- **REQUIRED ACTION**
In which lines of the data does the string "number" appear? Copy every one.

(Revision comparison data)
Start of Block

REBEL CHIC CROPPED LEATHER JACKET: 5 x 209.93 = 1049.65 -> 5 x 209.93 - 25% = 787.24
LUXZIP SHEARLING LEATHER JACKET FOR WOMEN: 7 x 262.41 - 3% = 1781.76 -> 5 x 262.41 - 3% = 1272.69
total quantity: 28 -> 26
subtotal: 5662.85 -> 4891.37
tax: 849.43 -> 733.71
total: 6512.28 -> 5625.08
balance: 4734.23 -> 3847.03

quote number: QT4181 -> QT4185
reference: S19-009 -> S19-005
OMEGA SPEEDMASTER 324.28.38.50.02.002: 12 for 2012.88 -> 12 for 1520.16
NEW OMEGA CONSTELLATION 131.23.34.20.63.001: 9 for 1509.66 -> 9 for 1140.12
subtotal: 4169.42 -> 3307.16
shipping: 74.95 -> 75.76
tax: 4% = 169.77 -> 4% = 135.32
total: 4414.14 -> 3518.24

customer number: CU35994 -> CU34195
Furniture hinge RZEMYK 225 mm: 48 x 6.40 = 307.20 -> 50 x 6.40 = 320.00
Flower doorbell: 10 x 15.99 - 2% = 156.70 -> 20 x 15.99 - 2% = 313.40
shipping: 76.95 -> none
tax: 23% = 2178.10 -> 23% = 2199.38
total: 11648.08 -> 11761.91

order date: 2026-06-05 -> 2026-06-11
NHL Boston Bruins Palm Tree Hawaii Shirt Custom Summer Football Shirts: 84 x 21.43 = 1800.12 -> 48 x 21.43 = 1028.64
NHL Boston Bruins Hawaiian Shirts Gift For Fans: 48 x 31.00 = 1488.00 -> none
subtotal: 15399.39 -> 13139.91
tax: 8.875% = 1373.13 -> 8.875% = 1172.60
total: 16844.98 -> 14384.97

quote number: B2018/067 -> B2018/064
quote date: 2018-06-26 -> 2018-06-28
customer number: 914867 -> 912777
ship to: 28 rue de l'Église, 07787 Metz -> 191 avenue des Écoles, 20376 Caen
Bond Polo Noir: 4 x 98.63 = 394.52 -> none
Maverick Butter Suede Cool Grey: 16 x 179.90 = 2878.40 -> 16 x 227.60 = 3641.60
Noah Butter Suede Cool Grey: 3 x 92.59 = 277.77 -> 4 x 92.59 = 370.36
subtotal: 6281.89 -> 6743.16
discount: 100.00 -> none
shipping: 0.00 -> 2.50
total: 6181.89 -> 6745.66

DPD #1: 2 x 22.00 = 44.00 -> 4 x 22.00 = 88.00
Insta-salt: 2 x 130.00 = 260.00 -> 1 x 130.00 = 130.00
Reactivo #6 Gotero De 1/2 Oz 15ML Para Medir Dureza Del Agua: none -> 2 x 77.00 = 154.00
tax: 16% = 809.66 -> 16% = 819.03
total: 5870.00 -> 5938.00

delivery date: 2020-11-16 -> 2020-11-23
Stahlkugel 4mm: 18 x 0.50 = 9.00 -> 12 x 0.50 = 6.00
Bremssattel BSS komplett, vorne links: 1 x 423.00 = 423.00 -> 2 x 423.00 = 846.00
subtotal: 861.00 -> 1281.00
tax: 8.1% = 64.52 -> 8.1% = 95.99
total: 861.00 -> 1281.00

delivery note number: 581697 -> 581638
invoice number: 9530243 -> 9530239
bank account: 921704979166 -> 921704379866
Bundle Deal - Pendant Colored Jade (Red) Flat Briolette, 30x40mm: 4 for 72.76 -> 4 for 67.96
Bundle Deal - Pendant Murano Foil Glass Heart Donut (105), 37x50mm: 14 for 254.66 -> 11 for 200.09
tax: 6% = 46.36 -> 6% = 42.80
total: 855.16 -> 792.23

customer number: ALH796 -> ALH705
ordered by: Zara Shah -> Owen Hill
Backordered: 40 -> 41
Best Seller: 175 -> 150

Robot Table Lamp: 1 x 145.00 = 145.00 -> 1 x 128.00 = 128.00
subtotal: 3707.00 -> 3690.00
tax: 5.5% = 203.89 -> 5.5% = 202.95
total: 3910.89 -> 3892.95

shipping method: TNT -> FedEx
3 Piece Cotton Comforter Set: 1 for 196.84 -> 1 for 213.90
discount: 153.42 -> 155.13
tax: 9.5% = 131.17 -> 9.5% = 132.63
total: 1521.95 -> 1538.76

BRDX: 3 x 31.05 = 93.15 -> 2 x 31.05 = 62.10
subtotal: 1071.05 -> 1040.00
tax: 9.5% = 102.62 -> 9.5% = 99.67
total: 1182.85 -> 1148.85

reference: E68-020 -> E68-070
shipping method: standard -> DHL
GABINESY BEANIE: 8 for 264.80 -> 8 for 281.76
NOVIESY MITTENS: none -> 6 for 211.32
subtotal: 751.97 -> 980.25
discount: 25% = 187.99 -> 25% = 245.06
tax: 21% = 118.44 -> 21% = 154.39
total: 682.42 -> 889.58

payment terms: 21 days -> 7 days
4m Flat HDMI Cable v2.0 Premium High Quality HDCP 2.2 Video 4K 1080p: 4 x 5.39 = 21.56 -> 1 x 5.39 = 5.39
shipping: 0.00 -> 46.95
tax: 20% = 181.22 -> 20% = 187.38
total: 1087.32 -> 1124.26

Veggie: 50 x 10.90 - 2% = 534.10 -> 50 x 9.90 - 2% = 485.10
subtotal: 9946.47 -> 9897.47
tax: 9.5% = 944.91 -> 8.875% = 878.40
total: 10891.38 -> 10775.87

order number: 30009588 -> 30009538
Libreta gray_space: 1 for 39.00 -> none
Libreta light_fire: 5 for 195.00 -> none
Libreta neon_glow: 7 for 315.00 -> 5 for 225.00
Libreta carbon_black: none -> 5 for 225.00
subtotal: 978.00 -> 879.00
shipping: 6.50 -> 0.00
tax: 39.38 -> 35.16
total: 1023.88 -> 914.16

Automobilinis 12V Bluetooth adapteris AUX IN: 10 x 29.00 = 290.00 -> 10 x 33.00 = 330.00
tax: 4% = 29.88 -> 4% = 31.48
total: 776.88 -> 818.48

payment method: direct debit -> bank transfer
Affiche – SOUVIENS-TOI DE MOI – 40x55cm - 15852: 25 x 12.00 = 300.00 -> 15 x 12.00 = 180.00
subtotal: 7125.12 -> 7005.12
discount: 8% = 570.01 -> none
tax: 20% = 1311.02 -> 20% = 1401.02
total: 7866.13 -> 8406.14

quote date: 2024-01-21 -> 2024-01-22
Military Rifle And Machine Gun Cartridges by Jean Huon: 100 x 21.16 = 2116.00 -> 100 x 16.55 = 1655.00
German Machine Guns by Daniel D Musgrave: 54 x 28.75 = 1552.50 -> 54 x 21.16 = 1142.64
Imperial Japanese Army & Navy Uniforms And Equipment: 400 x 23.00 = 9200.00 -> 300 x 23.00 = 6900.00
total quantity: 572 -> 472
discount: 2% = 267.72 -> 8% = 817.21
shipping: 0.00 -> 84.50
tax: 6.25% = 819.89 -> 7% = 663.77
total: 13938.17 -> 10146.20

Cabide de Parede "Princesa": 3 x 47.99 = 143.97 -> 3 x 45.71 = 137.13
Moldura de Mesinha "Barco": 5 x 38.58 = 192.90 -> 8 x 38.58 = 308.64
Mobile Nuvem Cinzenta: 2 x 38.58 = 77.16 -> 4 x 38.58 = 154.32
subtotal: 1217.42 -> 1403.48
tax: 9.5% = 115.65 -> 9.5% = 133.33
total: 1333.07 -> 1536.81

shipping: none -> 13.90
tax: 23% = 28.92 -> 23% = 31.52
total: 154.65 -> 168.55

End of Block

- **ANSWER FOR THIS EXERCISE**
quote number: QT4181 -> QT4185
customer number: CU35994 -> CU34195
quote number: B2018/067 -> B2018/064
customer number: 914867 -> 912777
delivery note number: 581697 -> 581638
invoice number: 9530243 -> 9530239
customer number: ALH796 -> ALH705
order number: 30009588 -> 30009538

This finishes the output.